È il criterio più semplice e diffuso nelle piccole imprese: i costi fissi vengono suddivisi in base al numero di unità prodotte.

Esempio: se produci 1.000 pezzi del prodotto A e 500 pezzi del prodotto B, con costi fissi totali pari a 15.000 €, il prodotto A assorbirà 10.000 € (due terzi) e il prodotto B 5.000 € (un terzo). È un metodo pratico, ma poco accurato: non tiene conto della complessità produttiva né del diverso consumo di risorse.

  • Ripartizione in base al tempo di lavorazione.
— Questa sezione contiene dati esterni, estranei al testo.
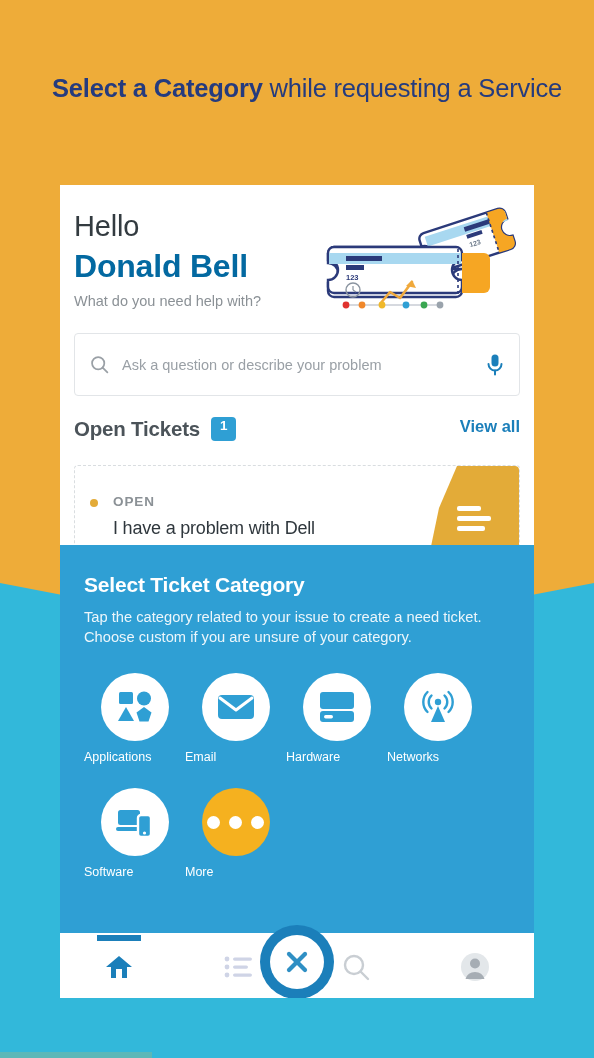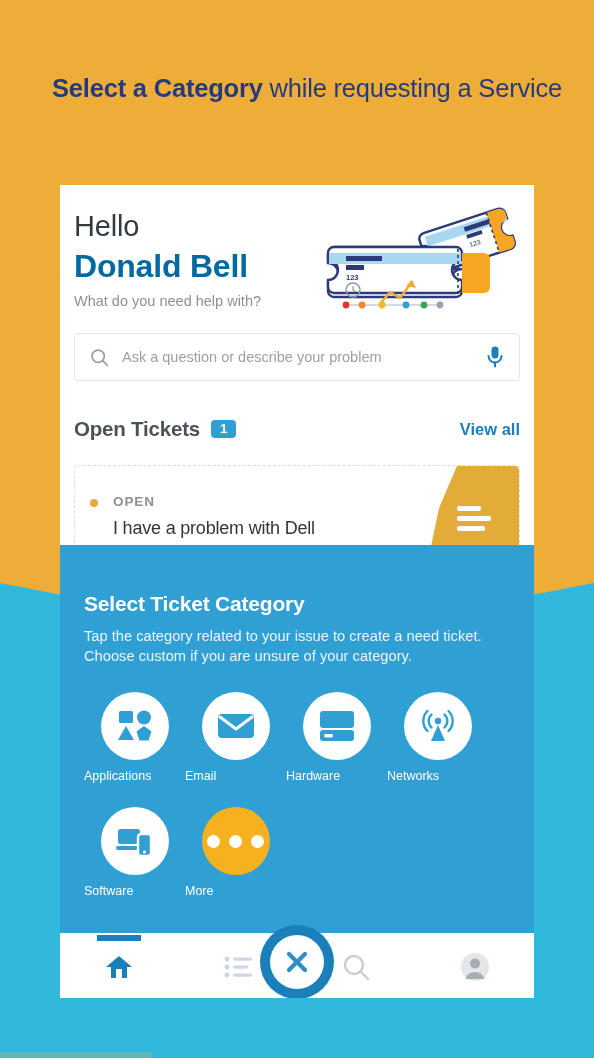--- a/index.html
+++ b/index.html
@@ -50,7 +50,7 @@
 
   
   .search {
-    position:absolute; left:14px; top:148px; width:446px; height:48px;
+    position:absolute; left:14px; top:148px; width:446px; height:63px;
     border:1px solid #e2e5e8; border-radius:4px; background:#fff;
     display:flex; align-items:center; padding:0 14px;
   }

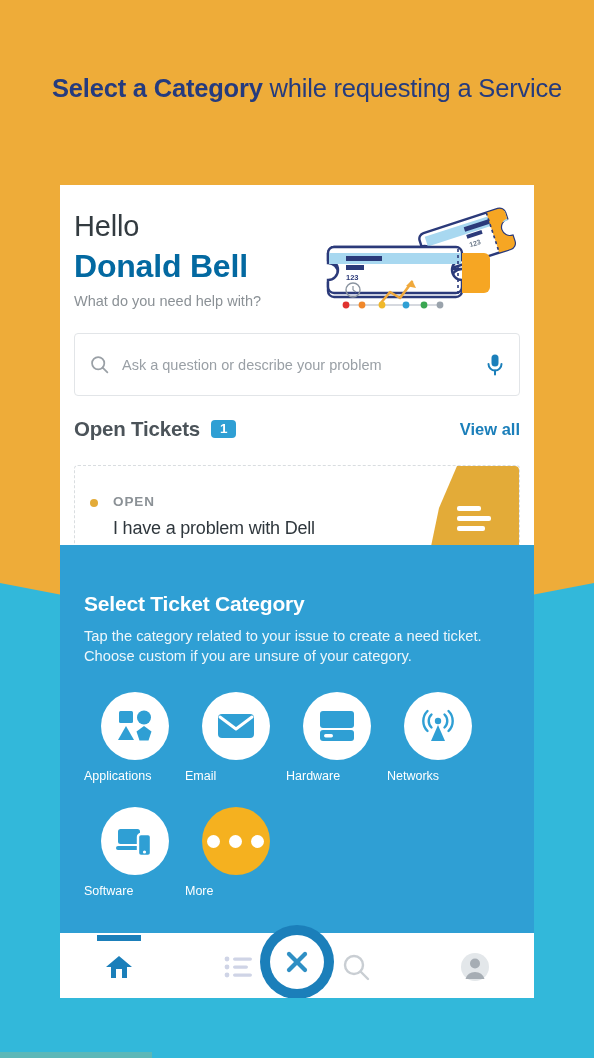--- a/index.html
+++ b/index.html
@@ -61,7 +61,7 @@
   
   .sec-head {
     position:absolute; left:14px; top:232px; width:446px;
-    display:flex; align-items:center;
+    display:flex; 
   }
   .sec-head .ttl { font-size:20.5px; font-weight:bold; color:#4b5359; letter-spacing:-0.2px; }
   .sec-head .cnt {

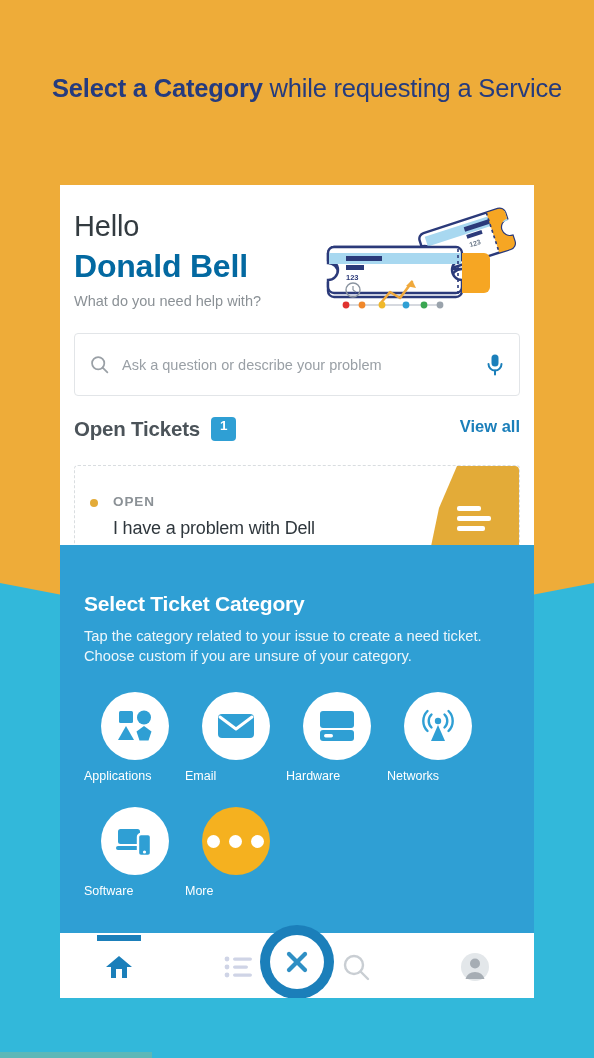--- a/index.html
+++ b/index.html
@@ -103,7 +103,7 @@
     position:absolute; left:0; top:360px; width:474px; height:388px;
     background:#2f9fd4; padding:28px 24px 0;
   }
-  .sheet h2 { font-size:21px; color:#fff; font-weight:bold; letter-spacing:-0.2px;margin-top:19px; }
+  .sheet h2 { font-size:21px; color:#fff; font-weight:bold; letter-spacing:-0.2px; }
   .sheet p  { font-size:14.7px; color:#ecf6fb; line-height:20px; margin-top:10px; max-width:410px; }
 
   .cats { margin-top:26px; display:flex; flex-wrap:wrap; }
In questo caso i costi fissi vengono attribuiti in proporzione al tempo necessario per produrre ciascun bene. Un prodotto che richiede più ore di lavoro si “carica” più costi.Esempio: il prodotto A richiede 1 ora, il prodotto B ne richiede 3. Se produci 500 pezzi di ciascuno, avrai 500 ore per A e 1.500 per B, su un totale di 2.000 ore. Con 20.000 € di costi fissi, A assorbirà 5.000 € (25%), mentre B ne assorbirà 15.000 € (75%). È un criterio più realistico, ma richiede un sistema accurato di rilevazione dei tempi.

  • Ripartizione in base al fatturato generato.

Qui la logica è che chi porta più ricavi deve contribuire maggiormente alla copertura dei costi fissi.Esempio: se il prodotto A genera 40.000 € di vendite e il prodotto B 60.000 €, con costi fissi totali pari a 10.000 €, A si vedrà attribuire 4.000 € e B 6.000 €. Il limite di questo approccio è che non riflette il reale assorbimento di risorse: un prodotto con prezzo elevato ma basso impatto operativo rischia di vedersi caricato un peso eccessivo.

  • Ripartizione per centri di costo.

È un metodo più sofisticato, utilizzato soprattutto in aziende medio-grandi. L’impresa viene suddivisa in centri di costo (es. produzione, logistica, marketing, amministrazione) e a ciascun centro si attribuiscono i costi fissi. Da lì, i costi vengono ulteriormente distribuiti ai prodotti in base all’effettivo consumo di risorse (tempo, spazio, energia, manodopera). Offre un quadro molto preciso, ma richiede sistemi di raccolta dati avanzati (gestionali o ERP) e un’organizzazione strutturata.

  • Ripartizione tramite coefficienti predeterminati.

In alcune realtà artigianali o di servizi, si utilizzano chiavi di riparto costruite ad hoc: ad esempio in base al peso del prodotto, al volume, al consumo di energia, al numero di fasi produttive o allo spazio occupato in magazzino. Questo metodo è flessibile e adattabile, ma richiede coerenza e trasparenza nella definizione delle regole.

In conclusione, non esiste un criterio “migliore in assoluto”: tutto dipende dalla dimensione dell’impresa, dal numero di prodotti e dal livello di precisione che si desidera ottenere. Per realtà con pochi articoli simili tra loro può bastare la ripartizione per volumi; se i prodotti hanno tempi di lavorazione molto diversi, meglio basarsi sulle ore impiegate; in aziende strutturate conviene puntare ai centri di costo; mentre in attività artigianali o di servizi personalizzati spesso è più efficace adottare chiavi logiche personalizzate.